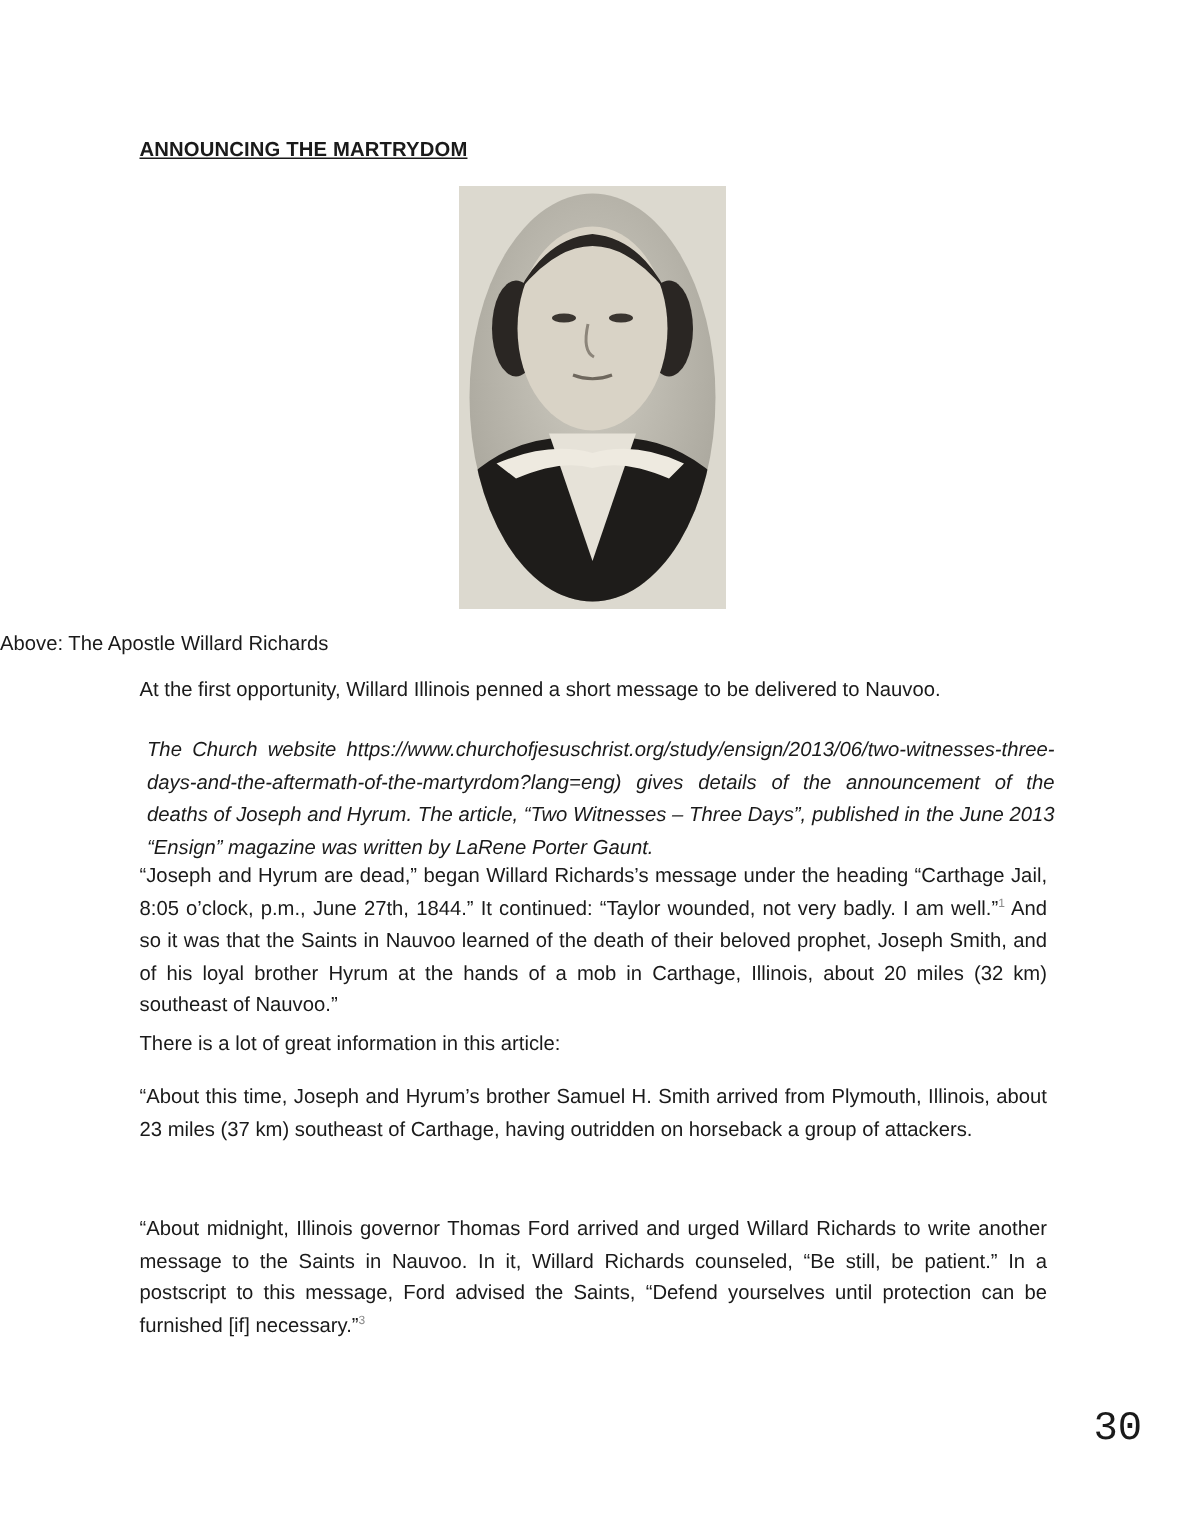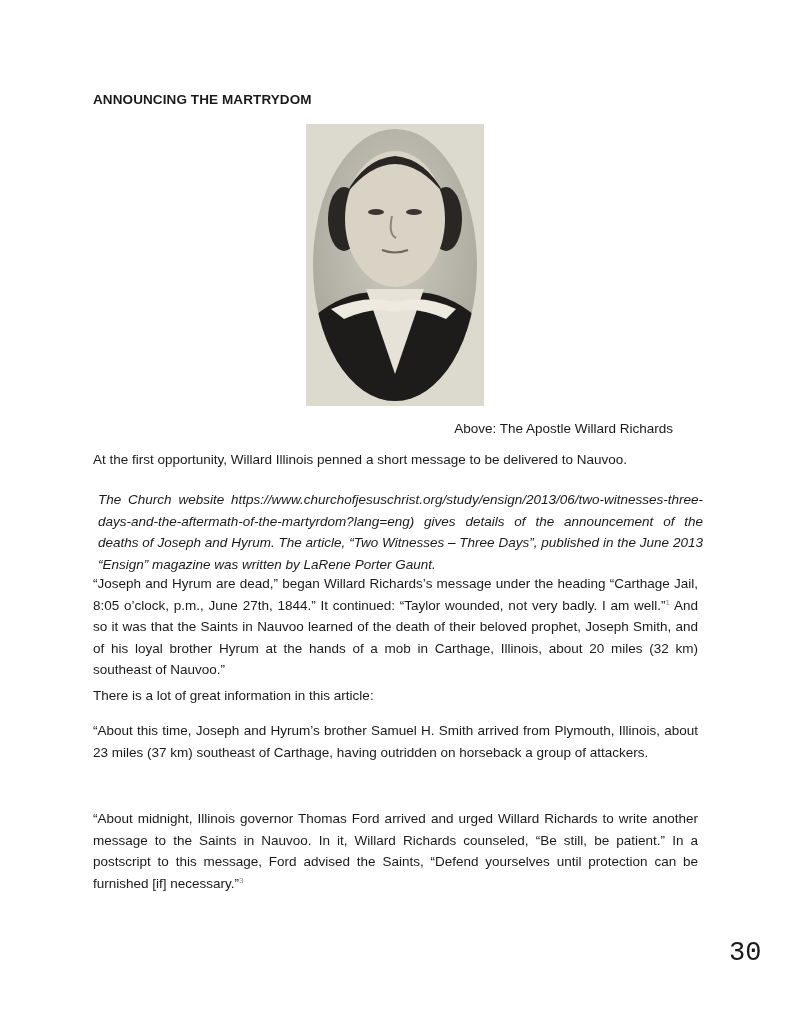--- a/index.html
+++ b/index.html
@@ -6,7 +6,7 @@
   body { width:791px; height:1023px; position:relative; overflow:hidden;
          font-family:"Liberation Sans", sans-serif; color:#1a1a1a; }
   .heading { position:absolute; left:93px; top:92px; font-weight:bold; font-size:13.5px;
-             letter-spacing:0.1px; }
+             text-decoration:underline; letter-spacing:0.1px; }
   .portrait { position:absolute; left:306px; top:124px; width:178px; height:282px;
               background:#d8d5cb; overflow:hidden; }
   .portrait svg { width:100%; height:100%; display:block; }

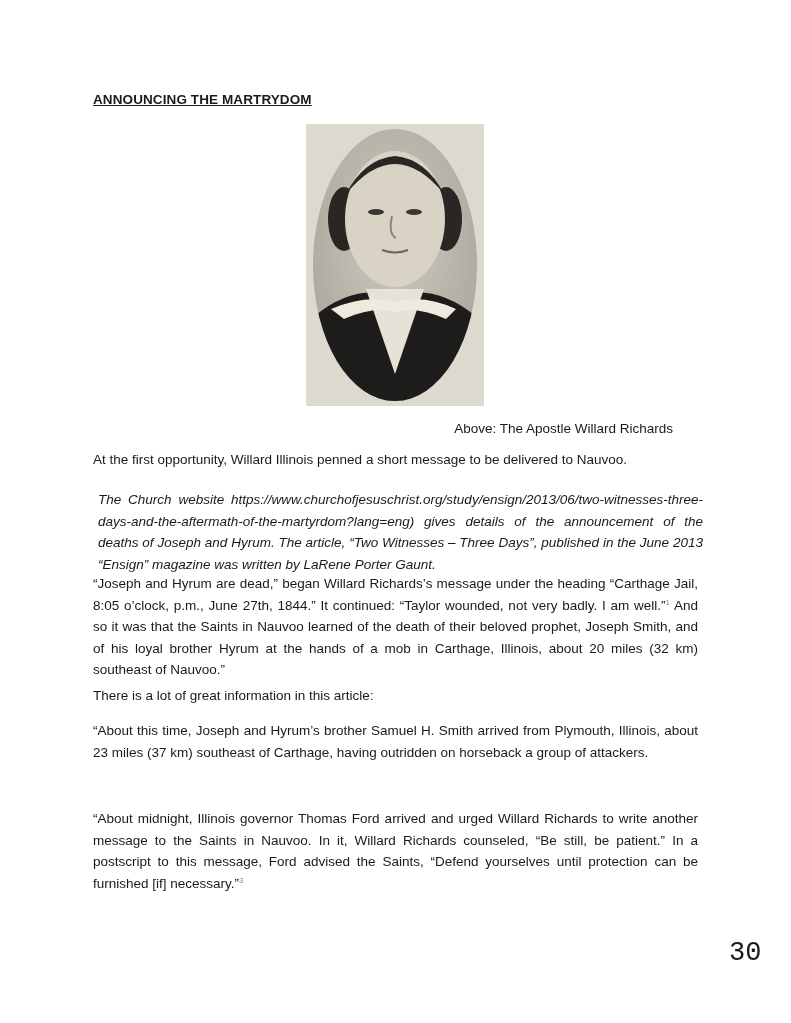--- a/index.html
+++ b/index.html
@@ -10,7 +10,7 @@
   .portrait { position:absolute; left:306px; top:124px; width:178px; height:282px;
               background:#d8d5cb; overflow:hidden; }
   .portrait svg { width:100%; height:100%; display:block; }
-  .caption { position:absolute; left:0; width:673px; top:421px; text-align:right; font-size:13.5px; }
+  .caption { position:absolute; left:0; width:673px; top:421px; text-align:left; font-size:13.5px; }
   .para { position:absolute; left:93px; width:605px; font-size:13.5px; line-height:21.5px; text-align:justify; }
   .para b { font-weight:normal; }
   .fn { font-size:8px; vertical-align:super; color:#8a8a8a; line-height:0; }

____________________

Each line of the data above that contains the word "align" counts once; report the total and add nothing.

4